16 April, 2025
Property developer Matrix Concepts Holdings Bhd, known for its township projects in Negri Sembilan, is planning to diversify by increasing revenue streams from outside the state alongside an exit from Australia as part of a strategy for more efficient capital reallocation. Hong Leong Investment Bank Research (HLIB Research), which recently met with the company’s management, said despite softer earnings for its third quarter ended March 31, from a temporary revenue-recognition mismatch, the outlook remains positive as Matrix Concepts actively pursues a diversification strategy. The property developer aims to increase revenue from outside Negri Sembilan to 30% over the next two to three years. Currently, Matrix Concepts derives over 90% of revenue from the state. “The initial focus will be on projects in the Klang Valley. In line with this, Matrix Concepts recently announced the acquisition of three target companies with an established presence in Sepang and Banting, Selangor. “The acquisitions will provide immediate access to active projects and a pipelines of future developments in the regions,” the research house said. It added that the company is preparing to unlock further value from its existing land in Puchong and Damansara, with launches targeted by its financial year ending June 30, 2027 (FY27). The moves are expected to broaden Matrix Concepts’ geographic footprint and strengthen its long-term earnings resilience. The company’s management also shared that its flagship 971.24ha Malaysia Vision Valley (MVV) project in Negri Sembilan, in which it has an 85% stake, would start with the development of industrial land over the next few years before the launch of commercial and residential projects. MVV has an estimated gross development value (GDV) of RM12.75bil.
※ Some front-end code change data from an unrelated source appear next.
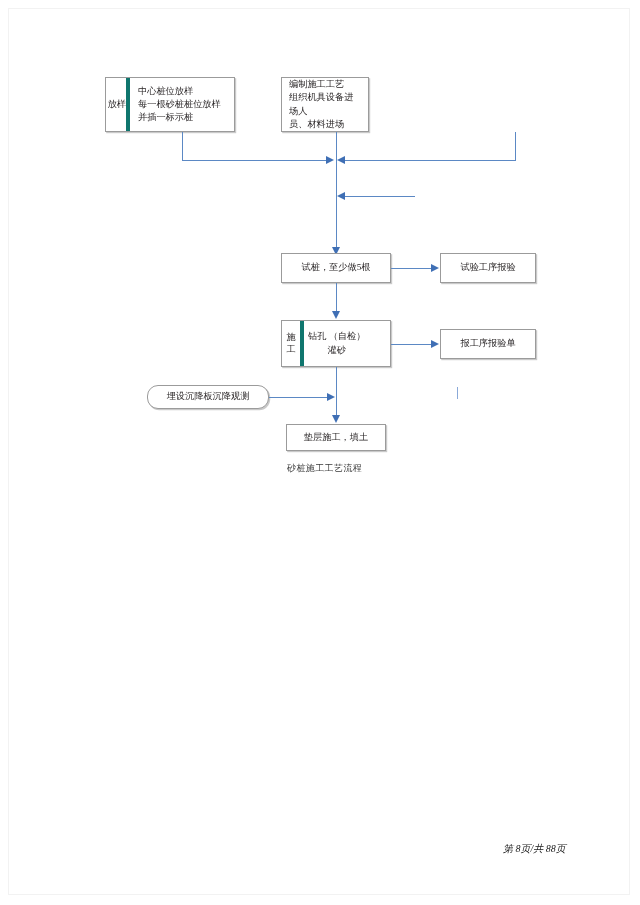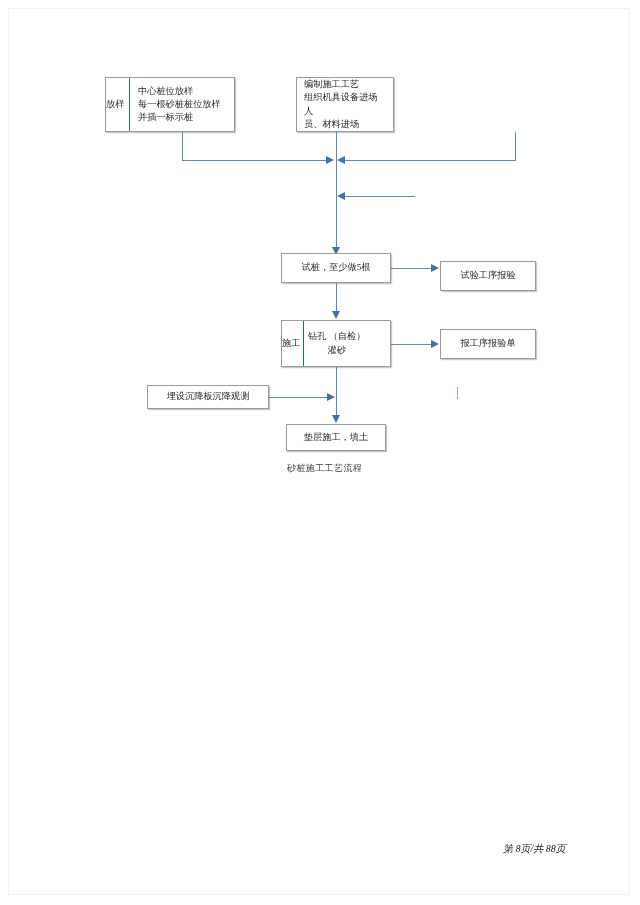--- a/index.html
+++ b/index.html
@@ -139,7 +139,7 @@
     </div>
   </div>
 
-  <div class="box left-txt" style="left:296px; top:77px; width:98px; height:55px;">
+  <div class="box left-txt" style="left:281px; top:77px; width:88px; height:55px;">
     <div class="pad">
       <div>编制施工工艺</div>
       <div>组织机具设备进场人</div>

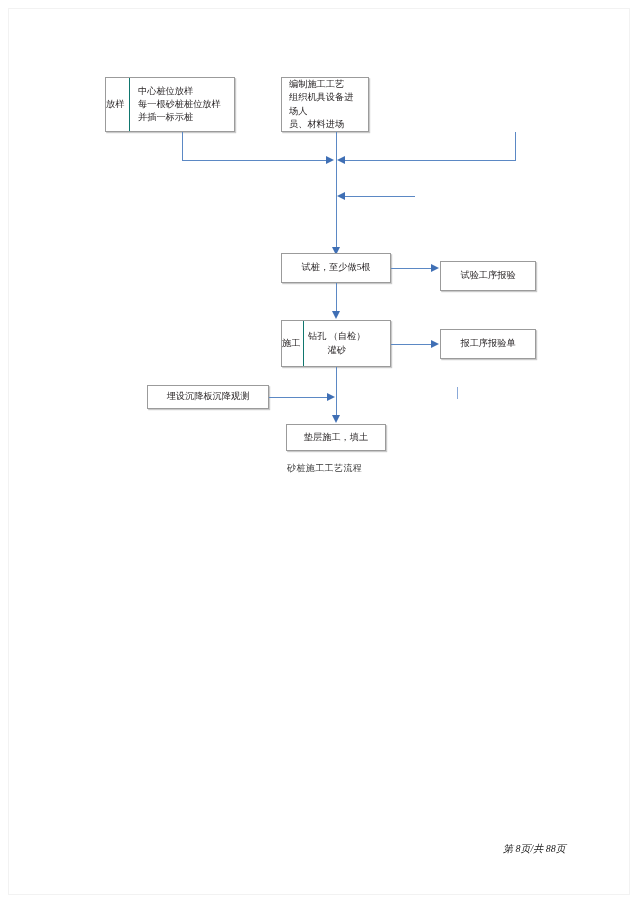--- a/index.html
+++ b/index.html
@@ -51,11 +51,11 @@
   
   .split-label {
     box-sizing: border-box;
-    border-right: 1px solid #0f766e;
+    border-right: 4px solid #0f766e;
     height: 100%;
     display: flex;
     align-items: center;
-    justify-content: flex-start;
+    justify-content: flex-end;
     flex: 0 0 auto;
     font-size: 9.2px;
     line-height: 1.3;

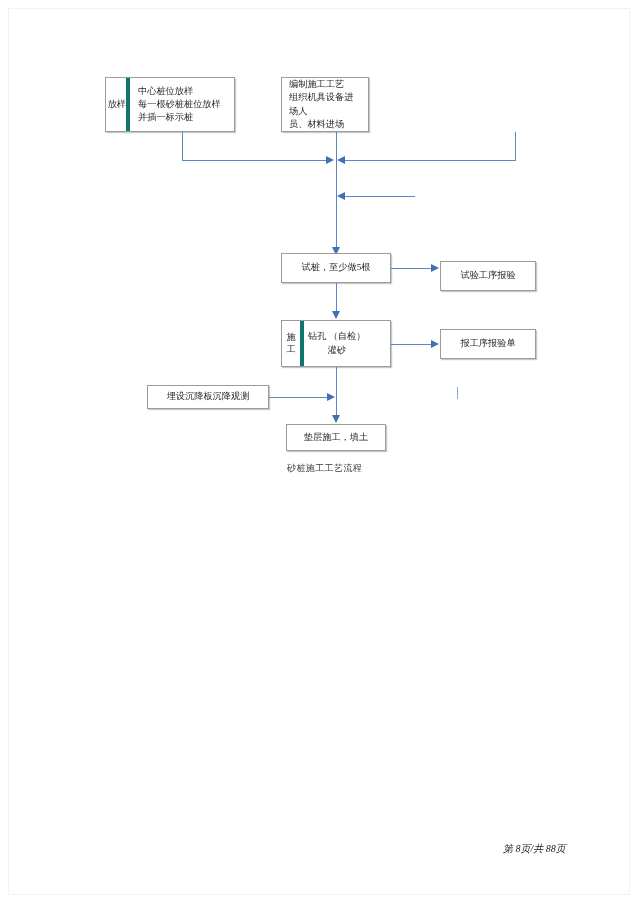--- a/index.html
+++ b/index.html
@@ -171,7 +171,7 @@
     </div>
   </div>
 
-  <div class="box center-txt" style="left:440px; top:253px; width:96px; height:30px;margin-top:8px;">
+  <div class="box center-txt" style="left:440px; top:253px; width:96px; height:30px;">
     <div class="pad">
       <div>试验工序报验</div>
     </div>

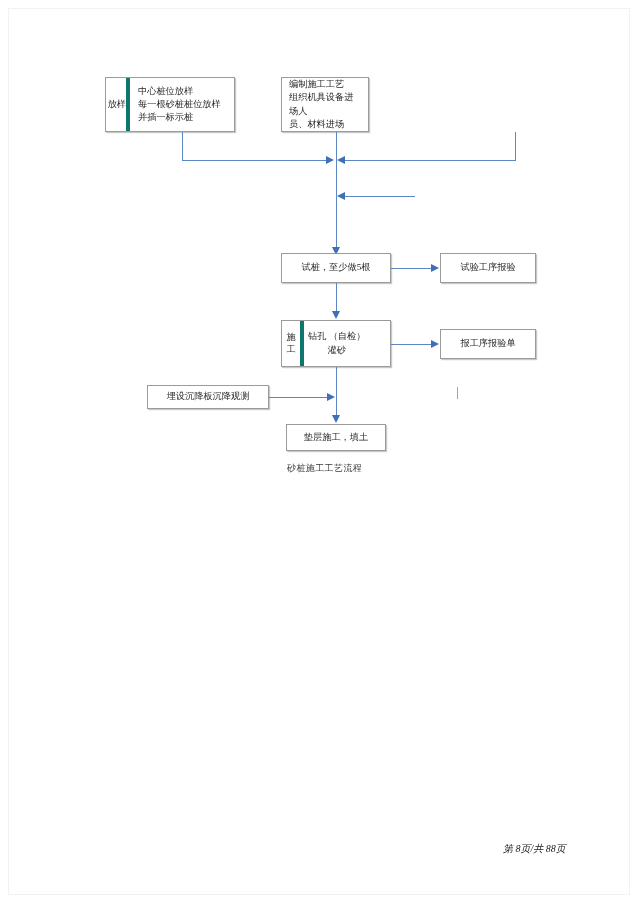--- a/index.html
+++ b/index.html
@@ -207,7 +207,7 @@
   <div class="ln v" style="left:336px; top:367px; height:52px;"></div>
   <div class="arrow down" style="left:332px; top:415px;"></div>
 
-  <div class="box center-txt" style="left:147px; top:385px; width:122px; height:24px;">
+  <div class="box center-txt" style="left:147px; top:385px; width:122px; height:24px;border-radius:11px;">
     <div class="pad">
       <div>埋设沉降板沉降观测</div>
     </div>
“This strategic sequencing is based on the view that industrial products are faster to develop and easier to monetise, enabling quicker capital recovery. To date, Matrix Concepts has secured approximately RM300mil through the sale of 48.56ha of industrial land and expects to recognise 40% of the sum by end-FY26,” the research house said. At an estimated 30% net margin, this would contribute RM30.6mil to Matrix Concepts profit after tax and minority interests. HLIB Research noted that the company’s venture into healthcare in 2019 has now proven to be profitable. Through a joint venture with the parent company of Mawar Medical Centre, Matrix Concepts receives RM27mil to manage the hospital until 2049 and 92% of the net profit. Plans in FY26 include expanding the number of beds to 109 from 88, expanding operating theatres to three from two and increasing consultants to 31 from 18. For its overseas ventures, the company plans to exit Australia after the completion of its M333 St Kilda project in Melbourne at the end of the year, where the take-up rate for the RM289.9mil GDV project as of last December stood at 35.4%. “Matrix Concepts initially ventured into Australia for diversification and branding purposes but has since reassessed its strategy due to suboptimal returns compared with its core operations in Negri Sembilan,” the research house said, adding that the exit would enable the company to reallocate capital more efficiently. It said the company also plans to sell one of the two office towers of the Menara Syariah project completed at the end of 2023 located in Jakarta’s Islamic financial district. The developer intends to lease the remaining tower Matrix Concepts has a 30% stake in the project. One tower has secured 75% commitment from a single tenant while a sale agreement for one-third of the other tower was being finalised. HLIB Research maintained a “buy” call on the stock with a target price of RM1.73 from RM1.63. The counter closed at RM1.35 yesterday.